彼女なら、何が起きたのかを見ているのだろう。そうでなければ、あのように意識を刈り取って拘束されるような状況になることはないはずだ。
「でも、あの人が見張ってますよ」
『リンを直接相手にするなら大変よ? 妖精郷の守護をしている名前持ちの一人なんだから。多分、あの拘束されてる人もリンの力だろうし』
「だよな……」
まず、俺を無力化するためにやってきた攻撃がなんなのかすら判別できなかった。
俺自身、強くなってきたという意識があっただけにちょっとだけヘコみそうだ。
(まあ、召喚術士の本領はそうじゃないから仕方ない)
「ああ、バンシーも守ってくれてありがとうな」
「いえいえ、ああしないと多分死んでましたから……でも、魔法を使わずにあんな攻撃をする妖精って怖いですね。魔法まで合わさると、相当に厄介かと」
(……魔法使ってないのか)
……思った以上の怪物か。
まあ、怯えずに覚悟をしていたがそれでもドラゴンの前に止めに出てきたのだからそれだけ実力はあるのは当然か。

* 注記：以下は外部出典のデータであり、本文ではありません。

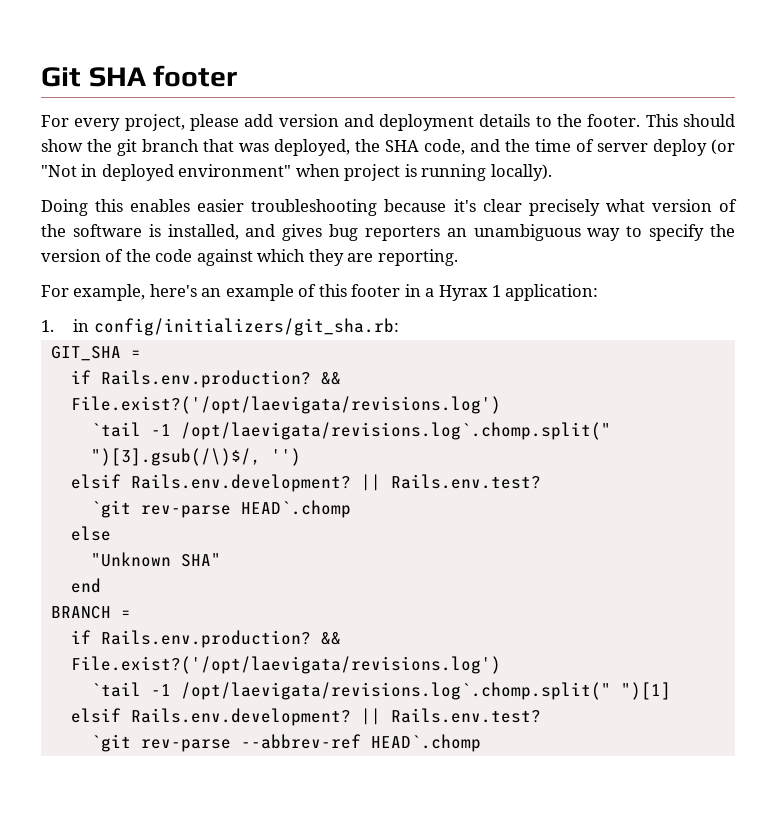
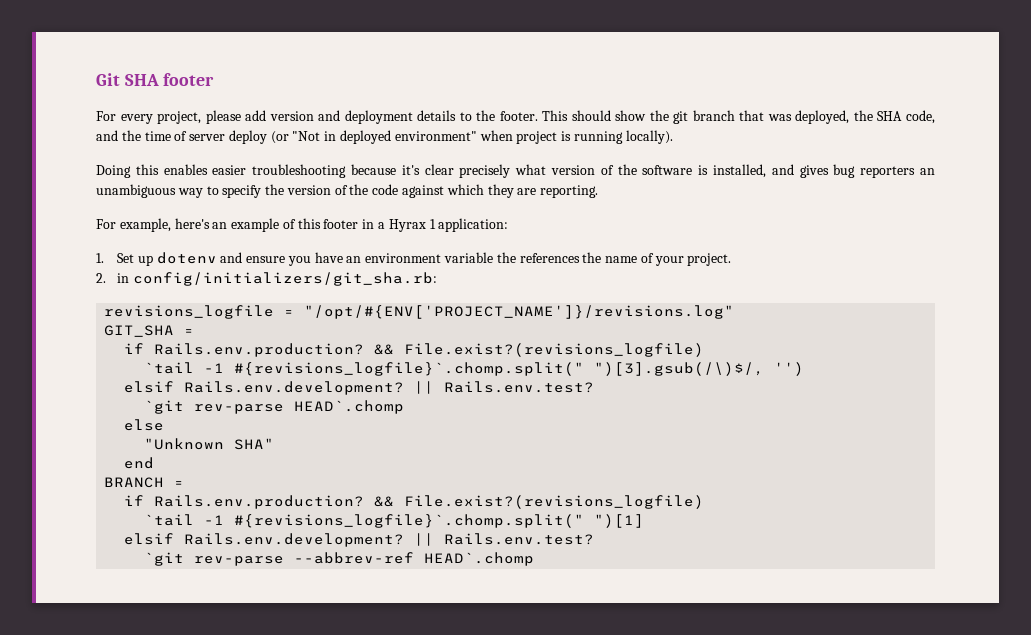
(54, 326) none -> [117,252,732,266] [96,273,106,283] Set up dotenv and ensure you have an environment variable the references the name of your project. // 2.
(399, 327) none -> [104,305,735,319] // revisions_logfile = "/opt/#{ENV['PROJECT_NAME']}/revisions.log"
[70,396,501,414] [90,422,611,440] File.exist?('/opt/laevigata/revisions.log') // `tail -1 /opt/laevigata/revisions.log`.chomp.split(" -> [404,343,705,357] [144,362,585,376] File.exist?(revisions_logfile) // `tail -1 #{revisions_logfile}`.chomp.split("
[70,656,501,674] [90,682,611,700] File.exist?('/opt/laevigata/revisions.log') // `tail -1 /opt/laevigata/revisions.log`.chomp.split(" -> [404,495,705,509] [144,514,585,528] File.exist?(revisions_logfile) // `tail -1 #{revisions_logfile}`.chomp.split("

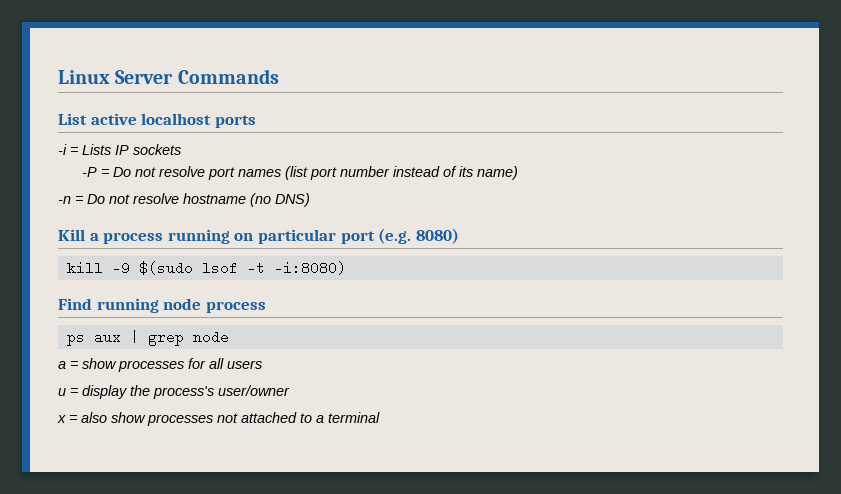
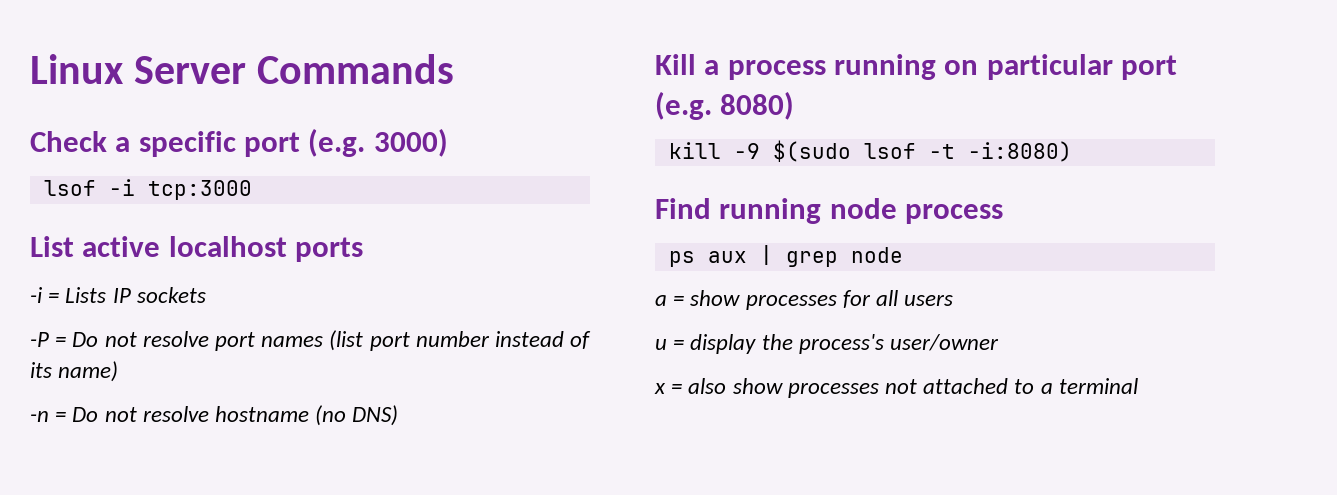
(279, 76) none -> [30,128,448,157] [43,179,252,200] // Check a specific port (e.g. 3000) // lsof -i tcp:3000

『まあ、魔法の心配はしなくて良いわ。リンの使う魔法は基本的に守護だから、そこまで攻撃的な魔法は少ないもの。妖精郷の中で、そんな威力の高い魔法を使うのは守護をする役割のあの子からすれば死ぬほど嫌でしょうし』
「なるほど……それならやりようはあるか」
『へえ、弱そうなのになんとか出来るの?』
「ああ。俺は召喚術士だからな」
そう言って召喚符を構える。
魔力を通し……そして、召喚されるのはシェイプシフター。そして、もう一人。
「……ウウ、頭ガ痛イ……」
「よく戻ってくれた。グレムリン」
「ン……召喚術士。久シブリダナ」
それは、グレムリン。俺の仲間の一人であり、今まで沈黙を続けていた仲間だ。
周囲を見渡して、ため息をはいてグレムリンが俺に言う。
「……デ、マタ面倒事カ?」
「ああ、そういうわけだ。力を貸してくれるか?」
「アア、イツモノ事ダシナ」
そんな諦めたような、面白がっているような表情を浮かべて俺に告げるグレムリン。
隣でシェイプシフターもやる気を出してアピールしている。
「シェイプシフターも頼むぞ。ザントマンとアガシオンはまだ戻って来れないみたいだが……まあ、最初の頃みたいな気分でやるか」
「そういえば、懐かしいですね」
最初の頃の、まだ冒険者として初心者ダンジョンを攻略してからのメンバーだ。
――あの頃みたいな気分を思い出して、全員に告げる。
「よし、まず最初の目標はラトゥの奪還だ。そこから、事情を聞いてティータの場所に行く。やるぞ」
その言葉に頷いた面々を見て、気合いを入れる。
さあ、仕切り直しの奪還の始まりだ。
「……イヤ、詳シイ事情ハ説明シテクレ」
「一応何をするのかは教えて欲しいです……」
「あ、悪い」
……出鼻をくじかれたが、そのままグレムリン達にも事情やこの後に関する説明をするのだった。